ACTIVITY
Beginning with the line that contains "border: 5px solid" and ending with the line that contains "text: Fully ->", reproduce the lines of the entries below exactly, omitting pictures.
-------- ENTRIES SHOWN
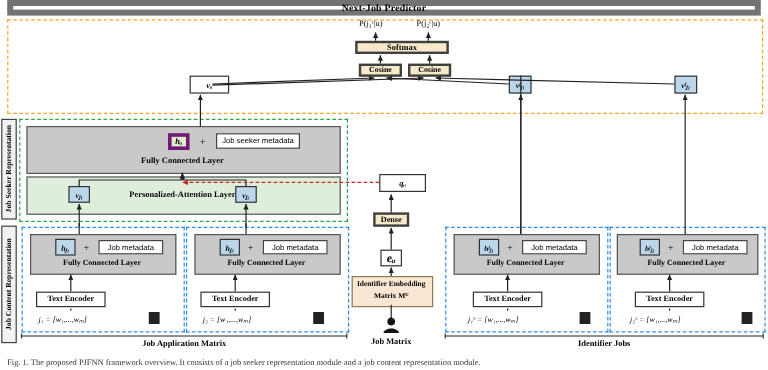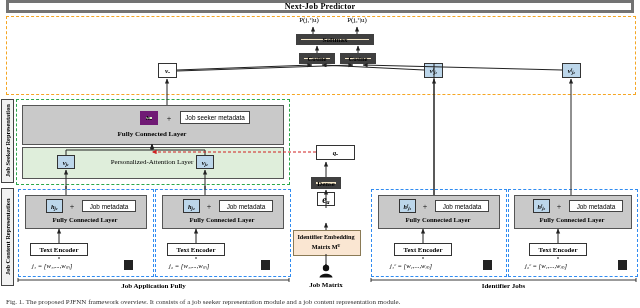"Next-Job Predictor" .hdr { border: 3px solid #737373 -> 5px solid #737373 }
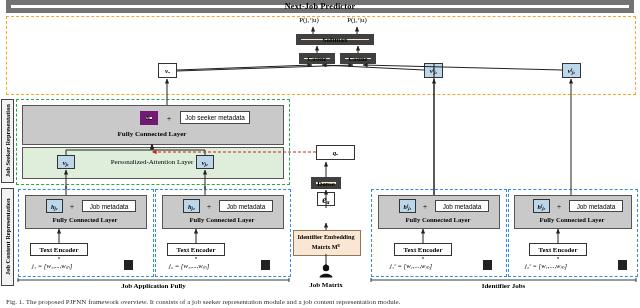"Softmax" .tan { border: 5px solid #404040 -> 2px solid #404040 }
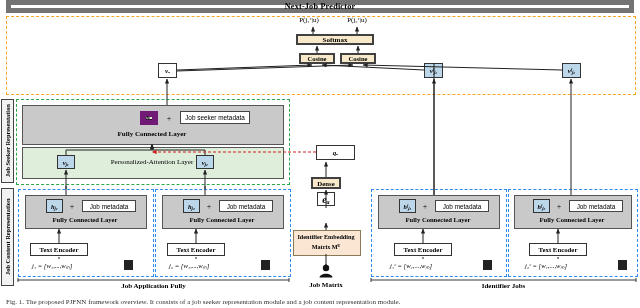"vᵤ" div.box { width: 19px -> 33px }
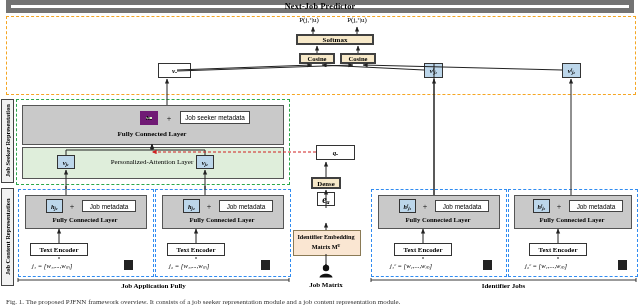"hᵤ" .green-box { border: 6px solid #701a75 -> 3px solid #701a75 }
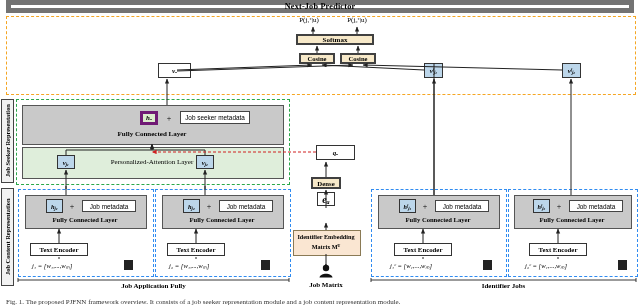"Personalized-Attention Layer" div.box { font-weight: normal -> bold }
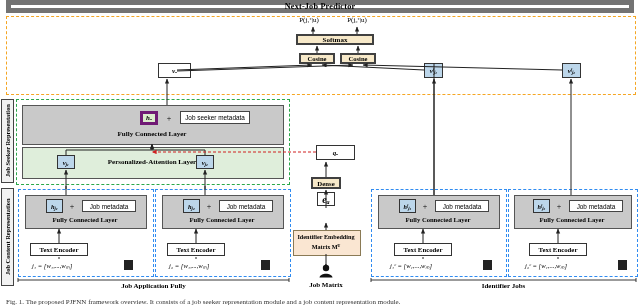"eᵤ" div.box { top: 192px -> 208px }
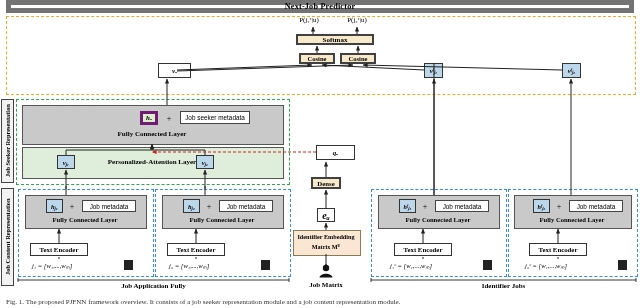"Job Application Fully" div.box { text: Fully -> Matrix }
----------------
-------- ENTRIES SHOWN
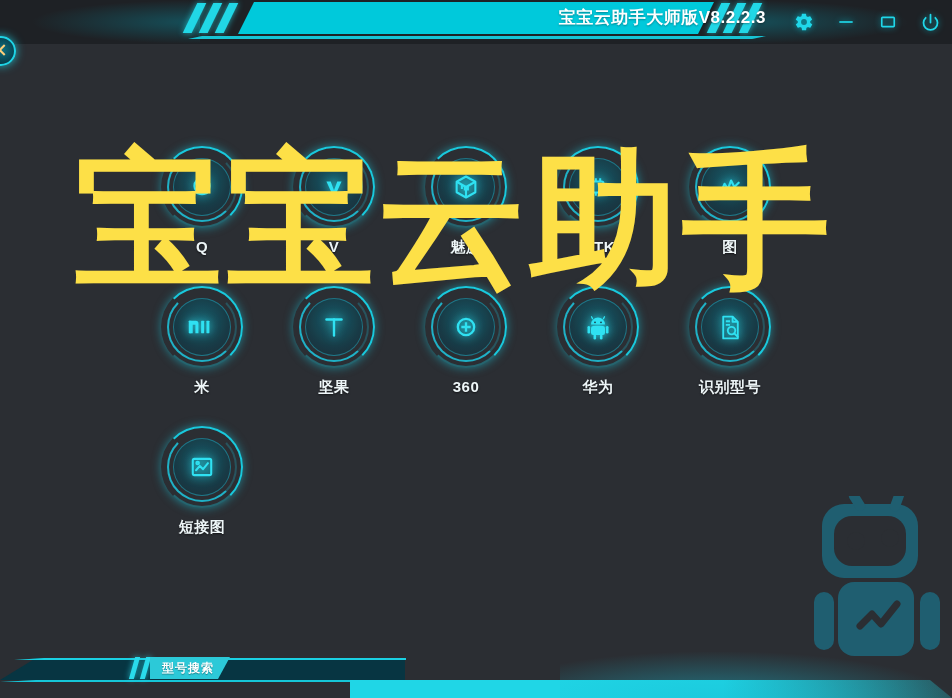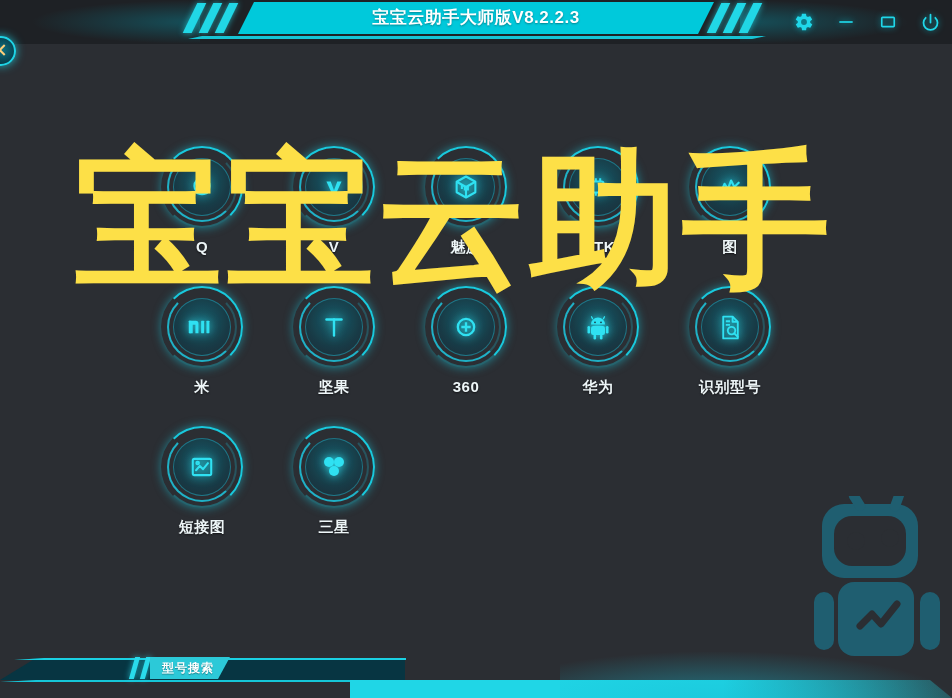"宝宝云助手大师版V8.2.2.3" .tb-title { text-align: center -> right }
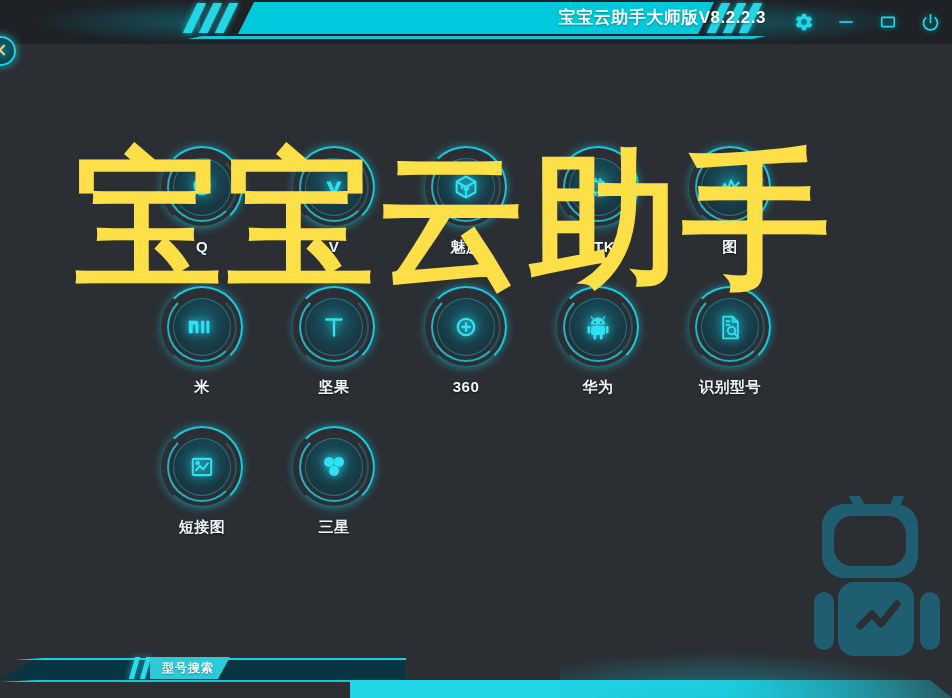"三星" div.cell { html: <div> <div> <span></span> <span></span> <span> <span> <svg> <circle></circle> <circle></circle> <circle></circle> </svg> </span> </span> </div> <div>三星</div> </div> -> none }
----------------
-------- ENTRIES SHOWN
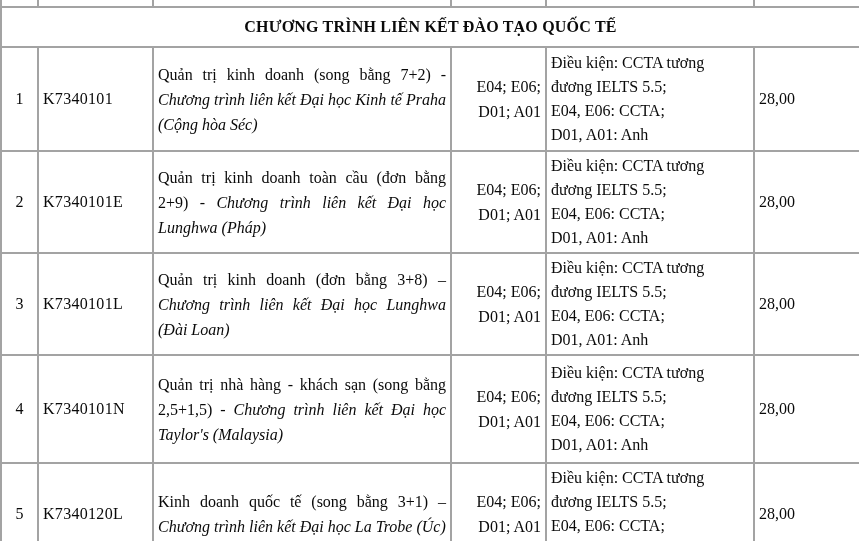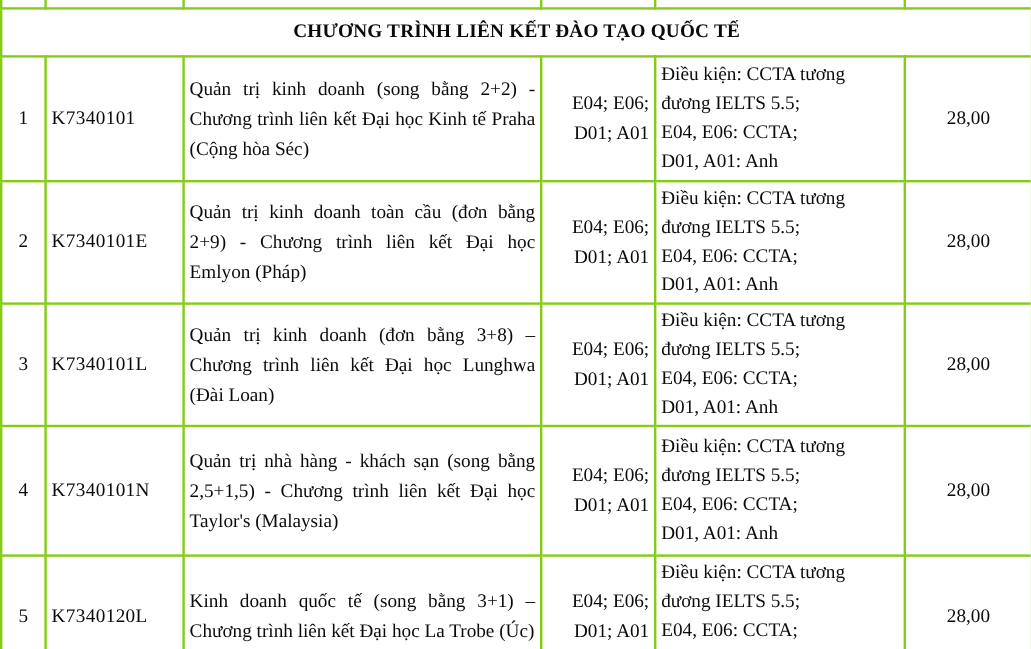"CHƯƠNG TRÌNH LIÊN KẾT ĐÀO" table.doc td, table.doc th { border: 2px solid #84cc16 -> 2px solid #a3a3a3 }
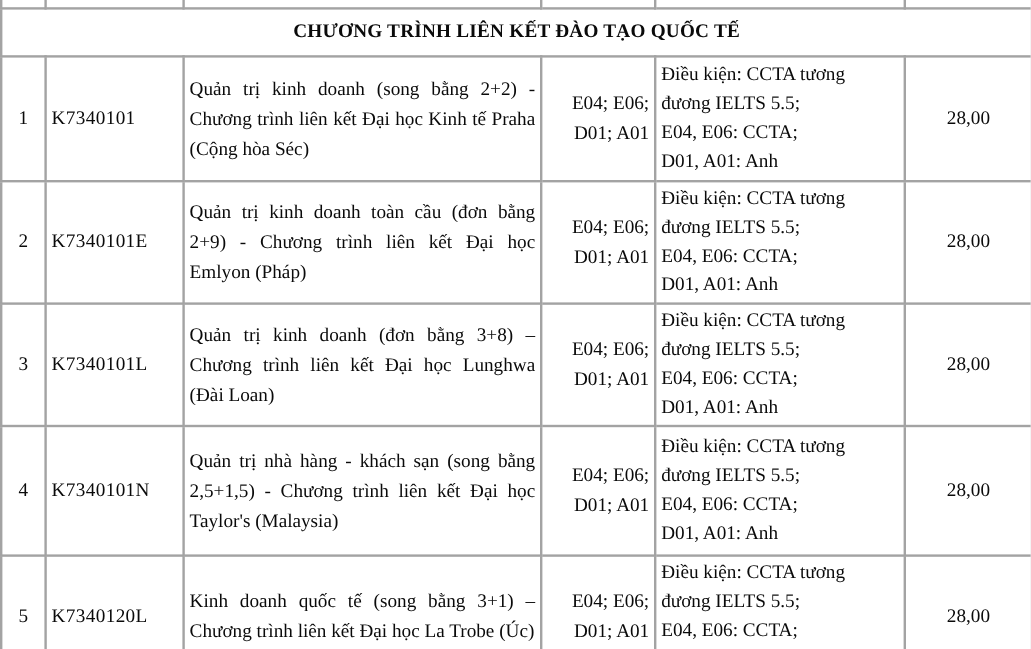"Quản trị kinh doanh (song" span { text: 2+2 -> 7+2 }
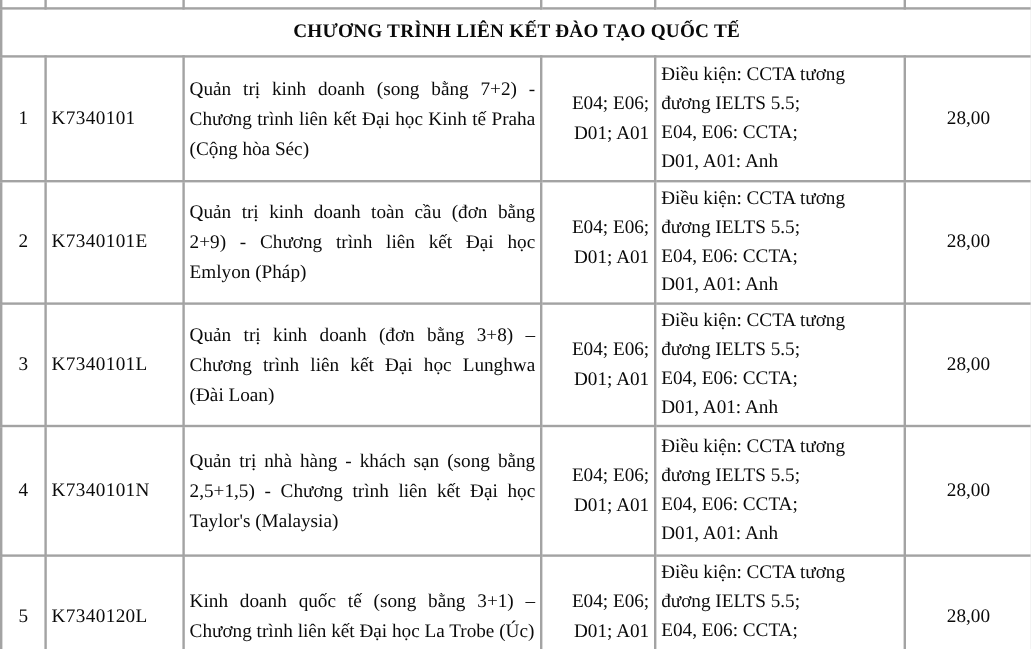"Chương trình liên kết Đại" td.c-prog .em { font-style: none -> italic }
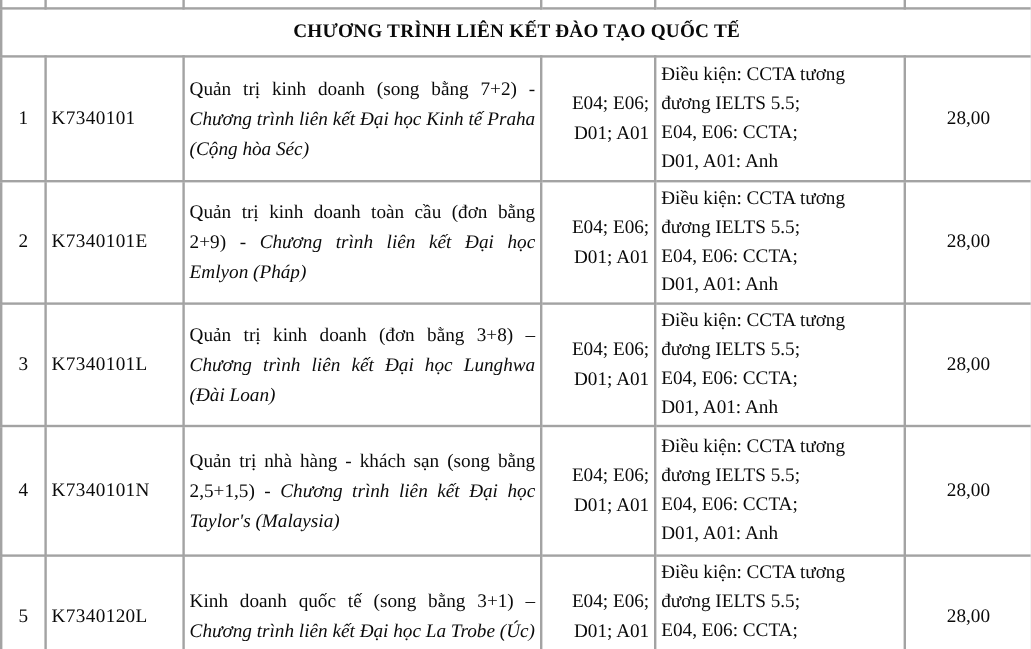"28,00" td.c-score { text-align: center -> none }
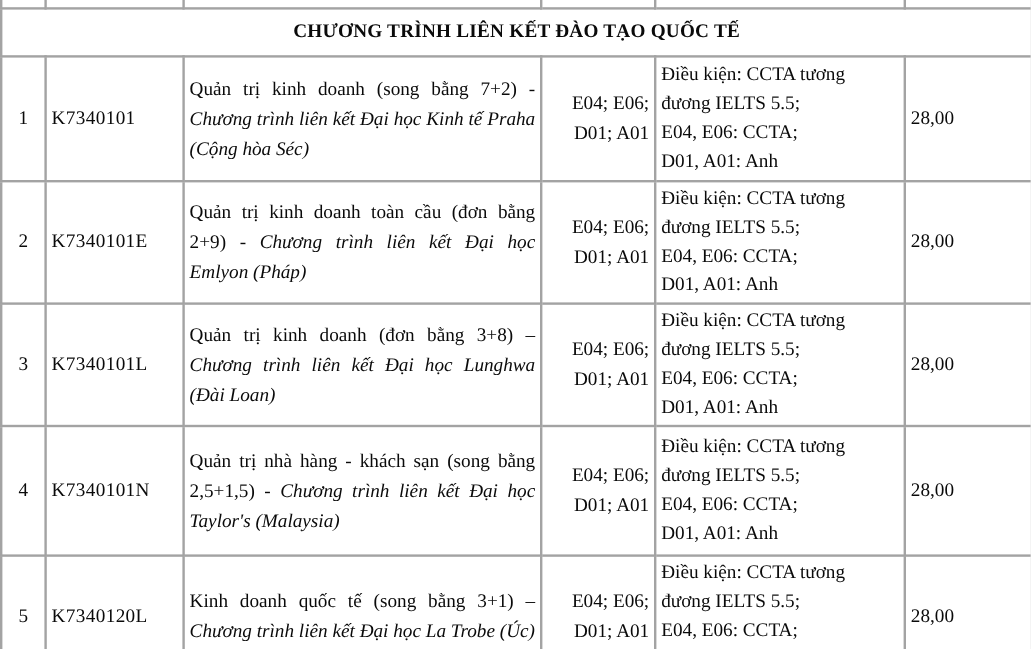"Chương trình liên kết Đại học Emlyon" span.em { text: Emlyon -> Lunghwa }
----------------
REPLY
"Softmax" .tan { border: 5px solid #404040 -> 2px solid #404040 }
"vᵤ" div.box { width: 19px -> 33px }
"hᵤ" .green-box { border: 6px solid #701a75 -> 3px solid #701a75 }
"Personalized-Attention Layer" div.box { font-weight: normal -> bold }
"eᵤ" div.box { top: 192px -> 208px }
"Job Application Fully" div.box { text: Fully -> Matrix }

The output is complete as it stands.